▶ **Instructions for the task**: Could you transcribe each record below exactly as written, setting the pictures aside?

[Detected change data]
━━━━━━━━━━
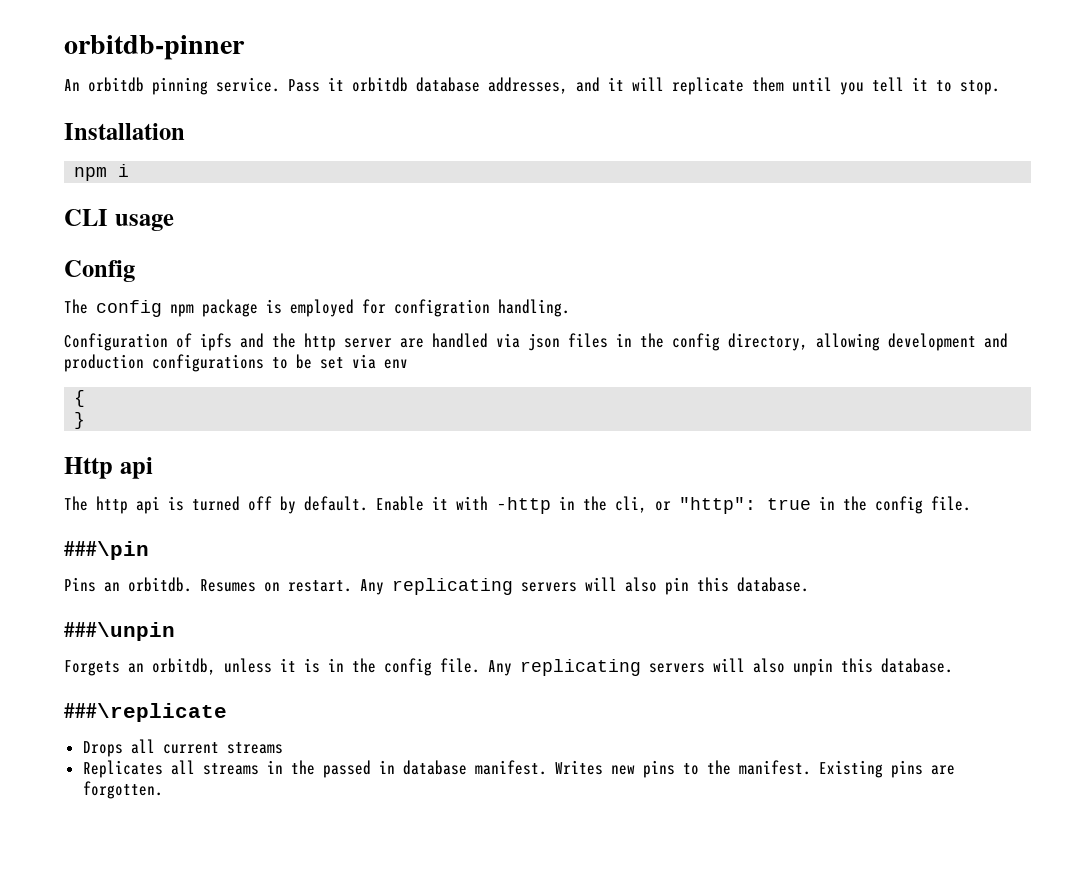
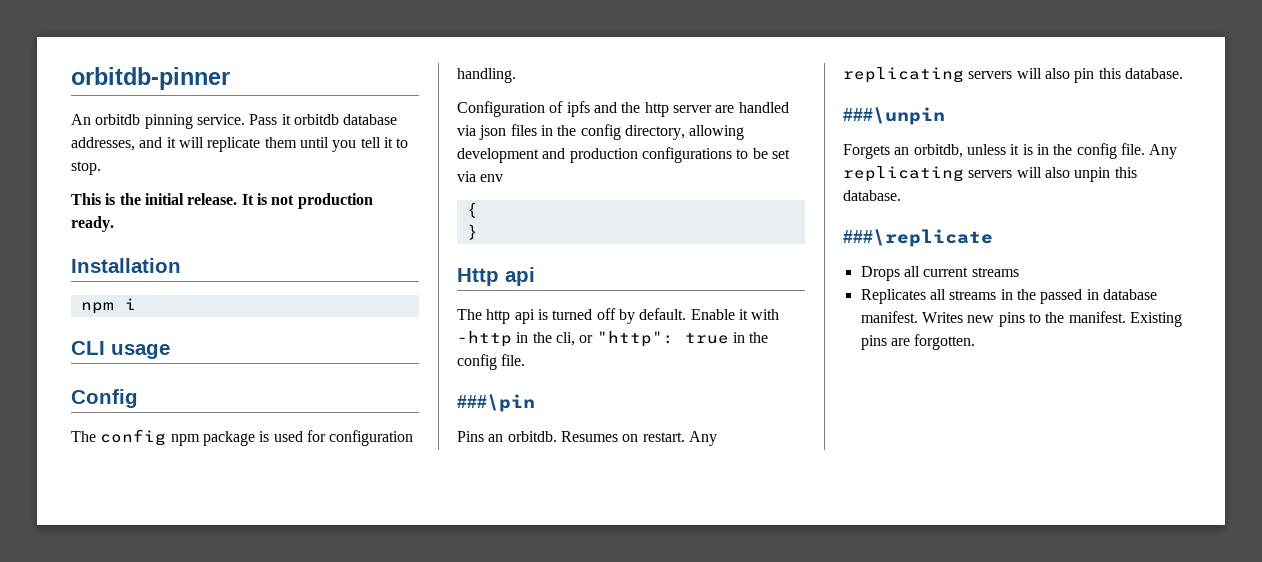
(1000, 87) none -> [71,193,373,209] [71,216,114,232] // This is the initial release. It is not production ready.
[290,299,490,317] employed for configration -> [273,430,414,446] used for configuration

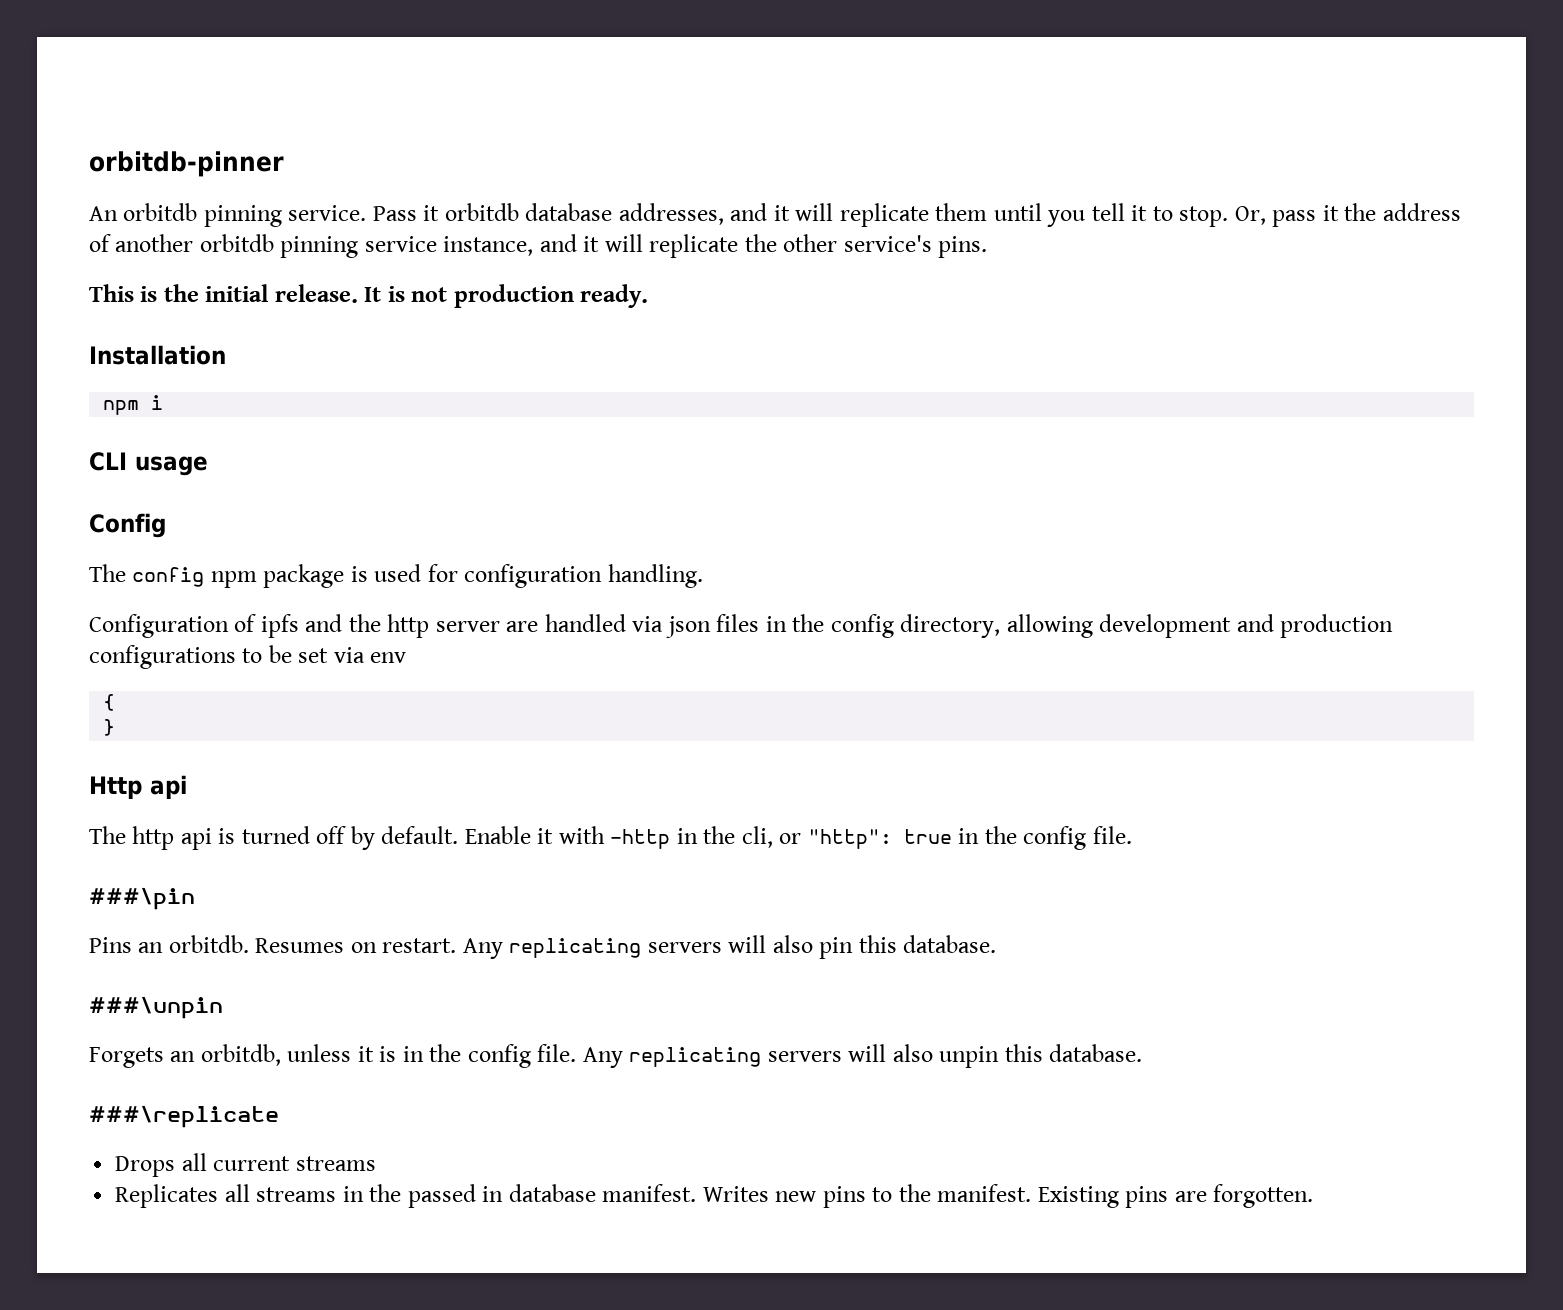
(101, 168) none -> [1234,203,1461,227] [89,234,988,258] Or, pass it the address of another orbitdb pinning service instance, and it will replicate the other service's pins.

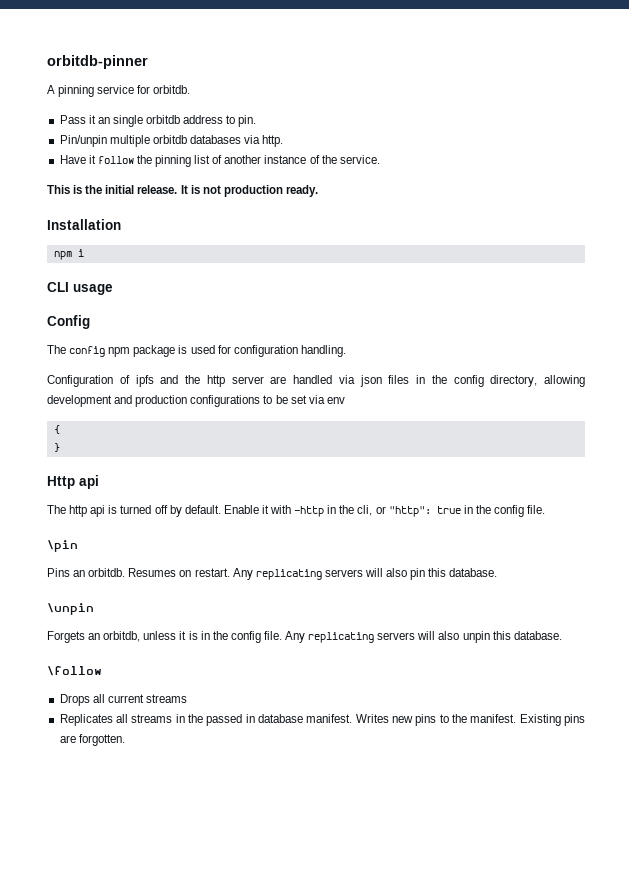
[89,203,1461,227] [89,234,988,258] An orbitdb pinning service. Pass it orbitdb database addresses, and it will replicate them until you tell it to stop. Or, pass it the address of another orbitdb pinning service instance, and it will replicate the other service's pins. -> [47,85,191,97] [59,115,257,127] [59,135,284,147] [59,155,380,167] A pinning service for orbitdb. // Pass it an single orbitdb address to pin. // Pin/unpin multiple orbitdb databases via http. // Have it follow the pinning list of another instance of the service.
[89,887,195,910] ###\pin -> [47,540,78,552] \pin
[89,996,223,1019] ###\unpin -> [47,603,94,615] \unpin
[89,1105,279,1128] ###\replicate -> [47,666,102,676] \follow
━━━━━━━━━━
▶ **Written answer**:
(1000, 87) none -> [71,193,373,209] [71,216,114,232] // This is the initial release. It is not production ready.
[290,299,490,317] employed for configration -> [273,430,414,446] used for configuration

(101, 168) none -> [1234,203,1461,227] [89,234,988,258] Or, pass it the address of another orbitdb pinning service instance, and it will replicate the other service's pins.

[89,203,1461,227] [89,234,988,258] An orbitdb pinning service. Pass it orbitdb database addresses, and it will replicate them until you tell it to stop. Or, pass it the address of another orbitdb pinning service instance, and it will replicate the other service's pins. -> [47,85,191,97] [59,115,257,127] [59,135,284,147] [59,155,380,167] A pinning service for orbitdb. // Pass it an single orbitdb address to pin. // Pin/unpin multiple orbitdb databases via http. // Have it follow the pinning list of another instance of the service.
[89,887,195,910] ###\pin -> [47,540,78,552] \pin
[89,996,223,1019] ###\unpin -> [47,603,94,615] \unpin
[89,1105,279,1128] ###\replicate -> [47,666,102,676] \follow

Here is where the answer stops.